GOAL OF THE EXERCISE =>
Look over the data below and give the number of lines containing the word "none", with no other words.

Revision comparison data =>

....

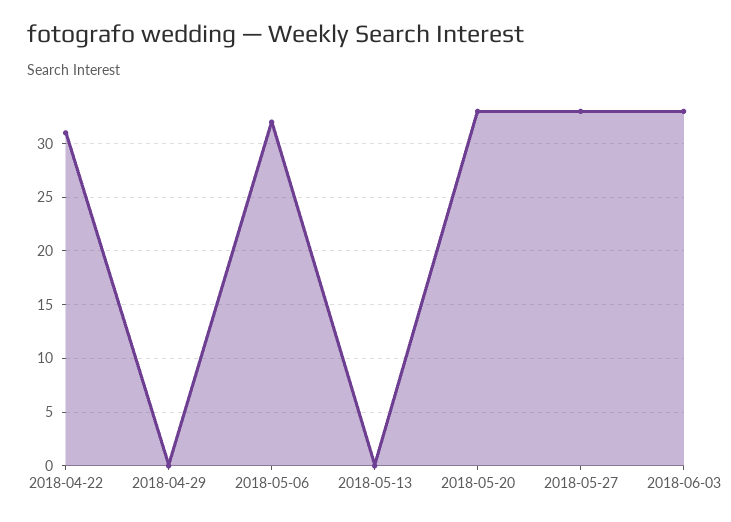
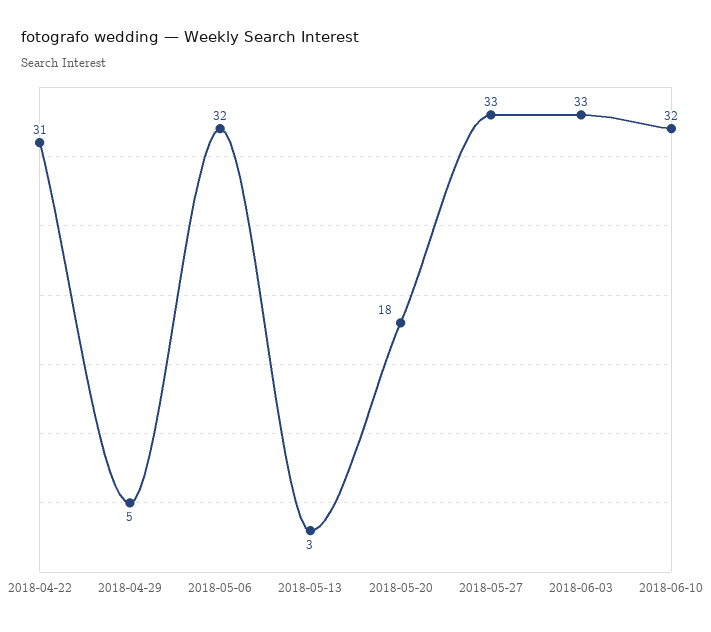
2018-04-29: 0 -> 5
2018-05-13: 0 -> 3
2018-05-20: 33 -> 18
2018-06-10: none -> 32

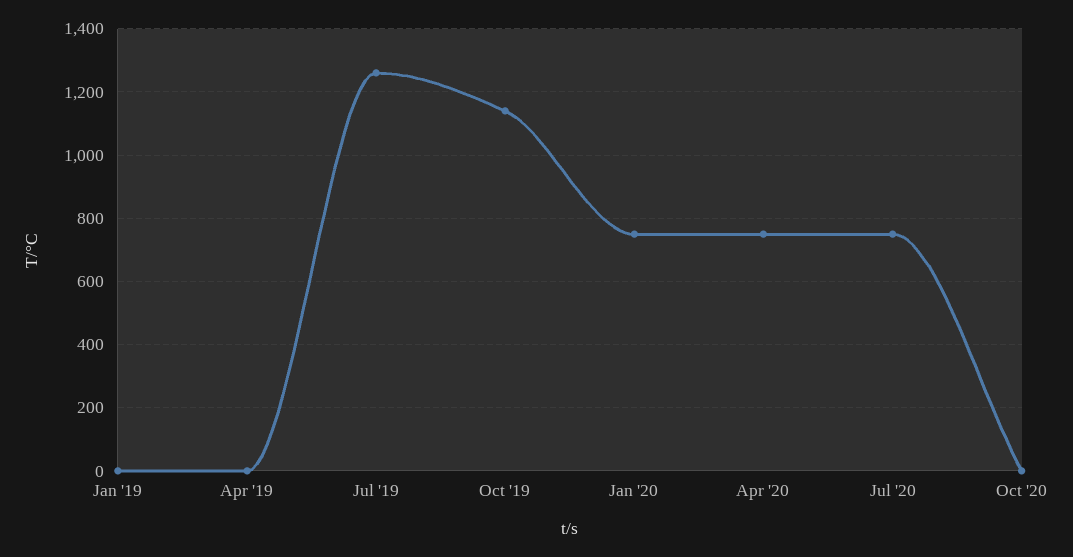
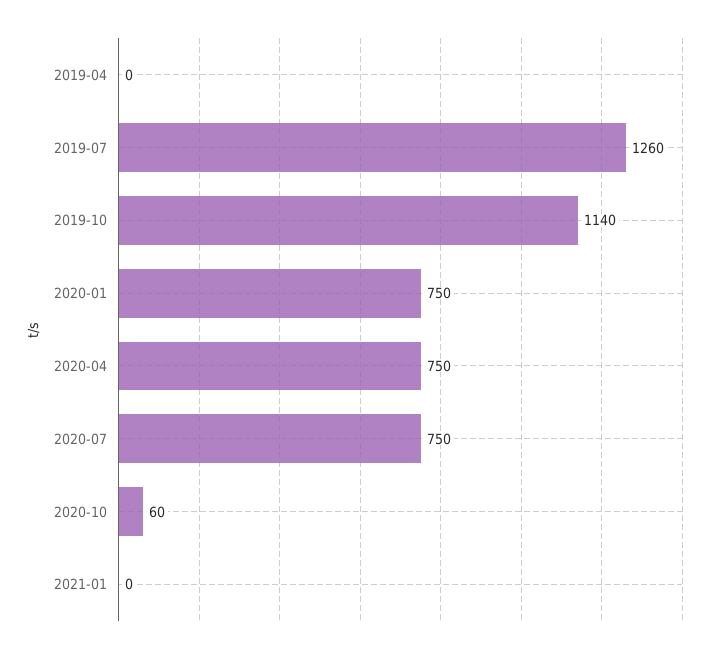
Jan '19: 0 -> none
Oct '20: 0 -> 60
2021-01: none -> 0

....

RESPONSE TO THIS TASK =>
3